3. Number of experts used to establish the ground truth for the test set and the qualifications of those experts
- Ground truth for the animal study would have been established by methods such as radiographic analysis, histological examination, and histomorphometric analysis.
- The document does not specify the number or qualifications of experts (e.g., veterinary radiologists, pathologists) who established this ground truth.
4. Adjudication method for the test set
- The document does not specify an adjudication method for the animal study's assessments.
5. If a multi reader multi case (MRMC) comparative effectiveness study was done, If so, what was the effect size of how much human readers improve with AI vs without AI assistance
- Not applicable.
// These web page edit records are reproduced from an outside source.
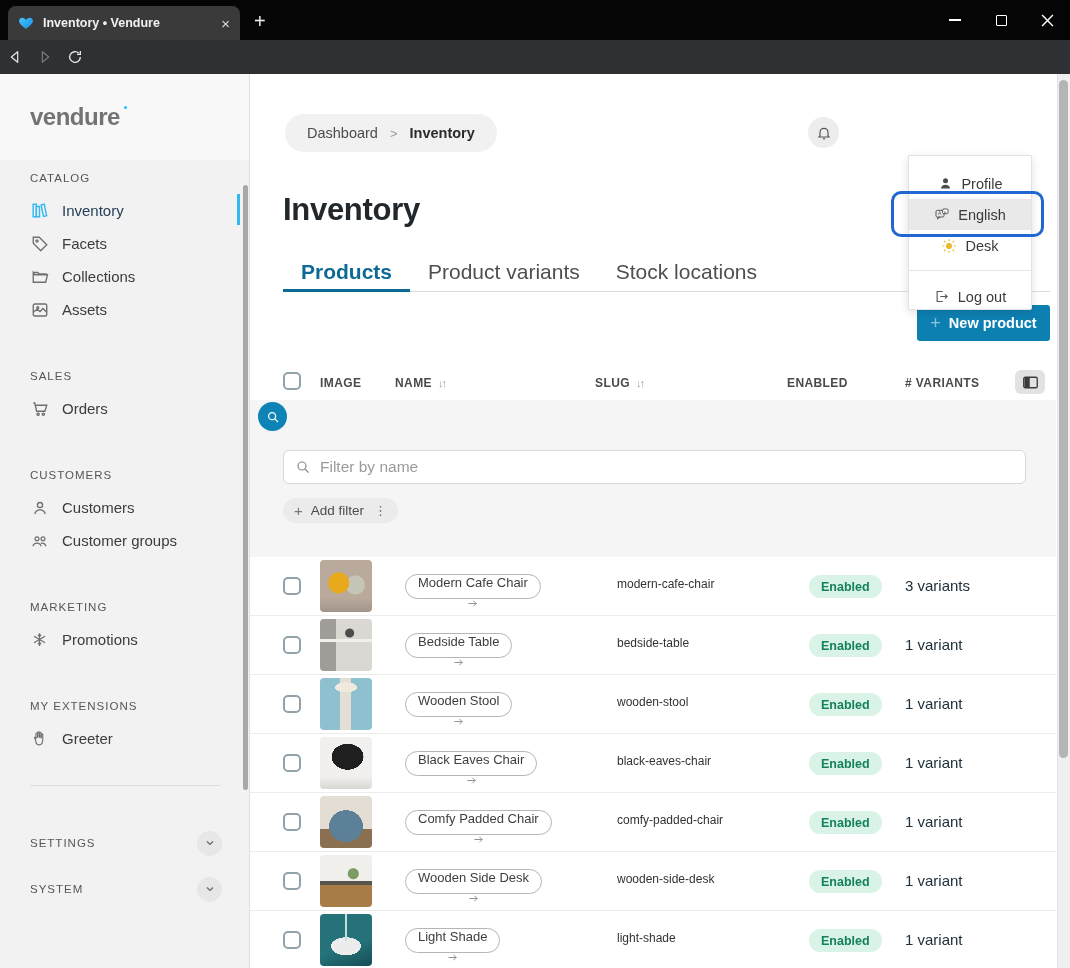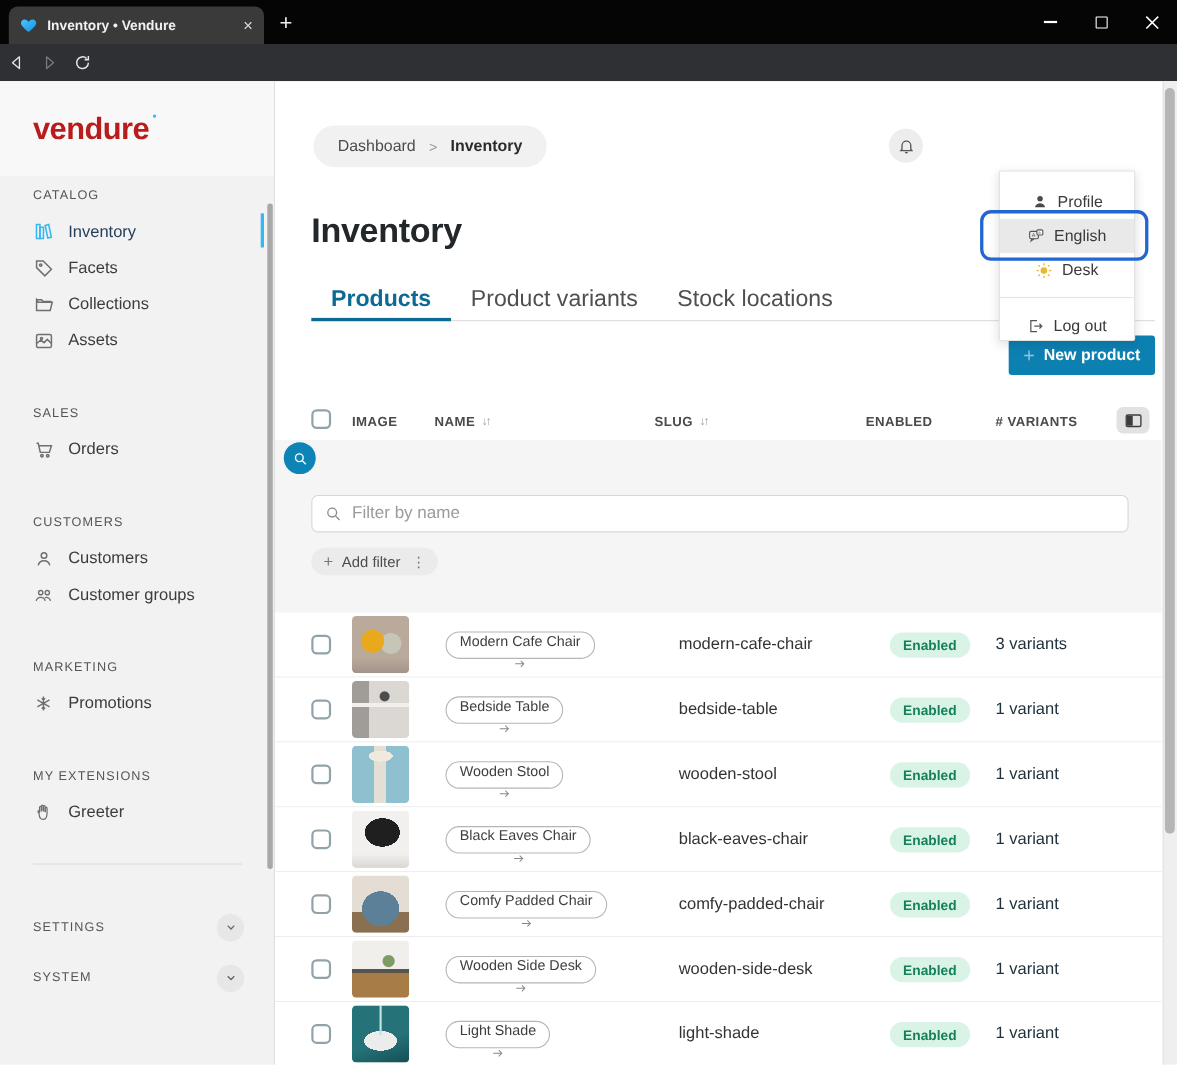--- a/index.html
+++ b/index.html
@@ -36,7 +36,7 @@
   
   .sidebar { position:absolute; left:0; top:0; width:250px; height:894px; background:#f2f2f2; border-right:1px solid #e0e0e0; }
   .side-logo { height:86px; background:#f8f8f8; display:flex; align-items:center; padding-left:30px; }
-  .logo-text { font-size:28px; font-weight:700; color:#b91c1c; letter-spacing:-0.5px; position:relative; }
+  .logo-text { font-size:24px; font-weight:700; color:#737373; letter-spacing:-0.5px; position:relative; }
   .logo-text:after { content:""; position:absolute; right:-7px; top:3px; width:3px; height:3px; background:#17c1ff; border-radius:50%; }
   .side-nav { padding:12px 0 0 30px; }
   .nav-section { margin-bottom:44px; }

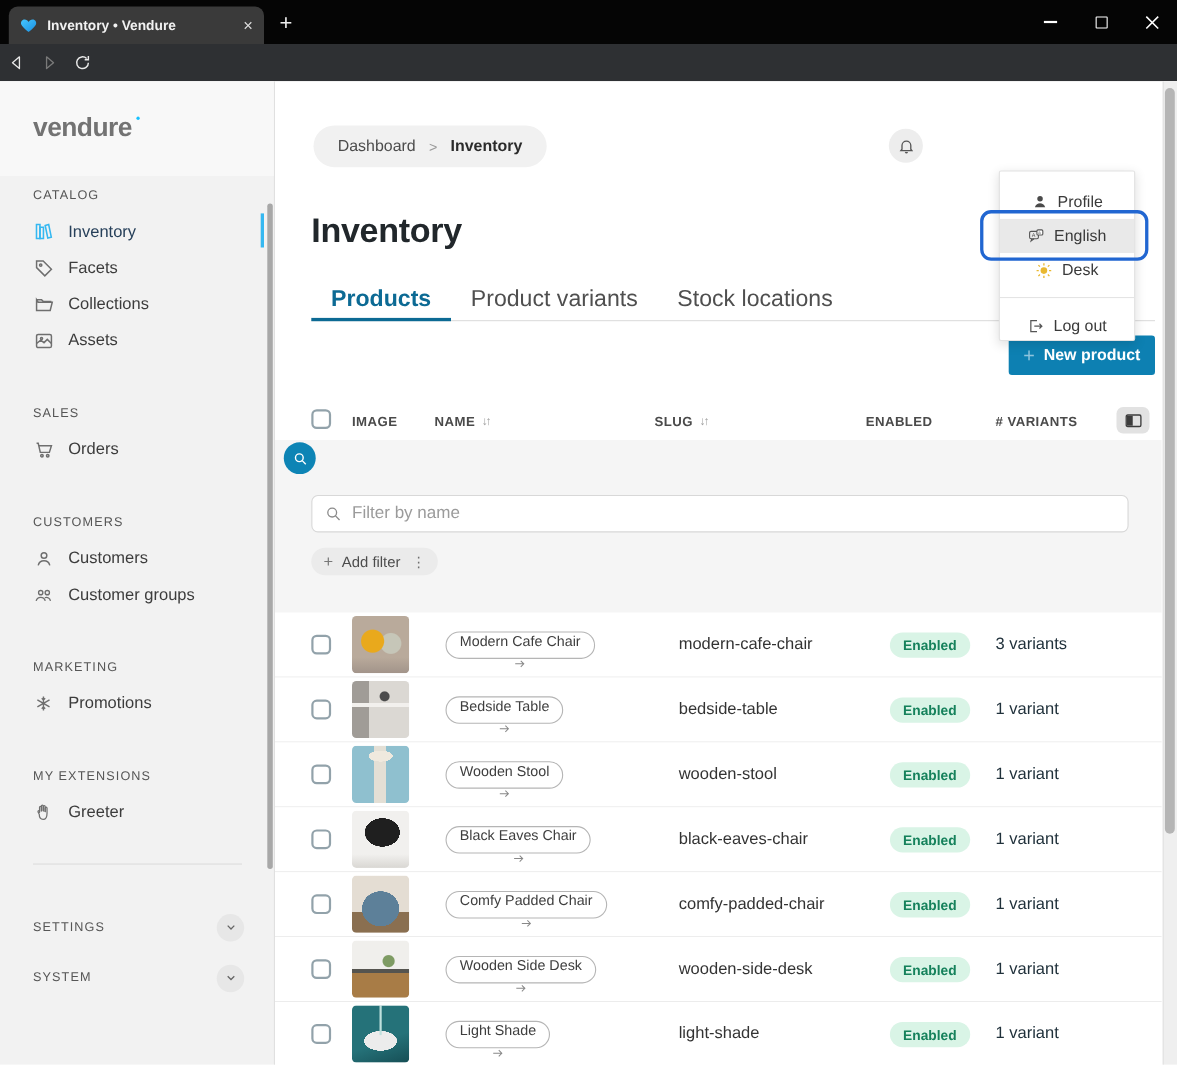--- a/index.html
+++ b/index.html
@@ -106,7 +106,7 @@
   .thumb { position:absolute; left:70px; top:3px; width:52px; height:52px; border-radius:4px; background:#ddd; }
   .name-chip { position:absolute; left:155px; top:17px; height:25px; border:1px solid #b5b5b5; border-radius:13px; display:flex; align-items:center; padding:0 12px; gap:8px; font-size:13px; color:#3e3e3e; background:#fff;flex-direction:column; }
   .name-chip .arr { color:#888; }
-  .slug { position:absolute; left:367px; top:20px; font-size:15px; color:#333; }
+  .slug { position:absolute; left:367px; top:20px; font-size:12px; color:#333; }
   .badge { position:absolute; left:559px; top:18px; height:23px; background:#d9f4e6; color:#15815b; border-radius:12px; font-size:12.5px; font-weight:600; display:flex; align-items:center; padding:0 12px; }
   .variants { position:absolute; left:655px; top:20px; font-size:15px; color:#20313b; }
This document is for a bone graft substitute, not an AI/ML powered device. Therefore, no MRMC study, human reader improvement with AI, or effect size is mentioned or relevant to this submission.
6. If a standalone (i.e. algorithm only without human-in-the loop performance) was done
- Not applicable. This is a physical bone graft substitute, not an algorithm or AI/ML device.
7. The type of ground truth used
- For the in-vivo performance (animal study), the ground truth relied on direct biological and imaging evidence:
- Radiographic characteristics: Imaging used to assess bone healing.
- Histologic characteristics: Microscopic examination of tissue samples.
- Histomorphometric characteristics: Quantitative microscopic analysis of tissue structures.
- Controls: Autograft bone-filled defects (positive control) and empty unfilled defects (negative control) served as benchmarks.
8. The sample size for the training set
- Not applicable. This is a physical medical device, not an AI/ML powered device. There is no concept of a "training set" in this context.
9. How the ground truth for the training set was established
- Not applicable. As above, there is no training set for this type of device.
§ 888.3045 Resorbable calcium salt bone void filler device.
(a)
Identification. A resorbable calcium salt bone void filler device is a resorbable implant intended to fill bony voids or gaps of the extremities, spine, and pelvis that are caused by trauma or surgery and are not intrinsic to the stability of the bony structure.(b)
Classification. Class II (special controls). The special control for this device is the FDA guidance document entitled “Class II Special Controls Guidance: Resorbable Calcium Salt Bone Void Filler Device; Guidance for Industry and FDA.” See § 888.1(e) of this chapter for the availability of this guidance.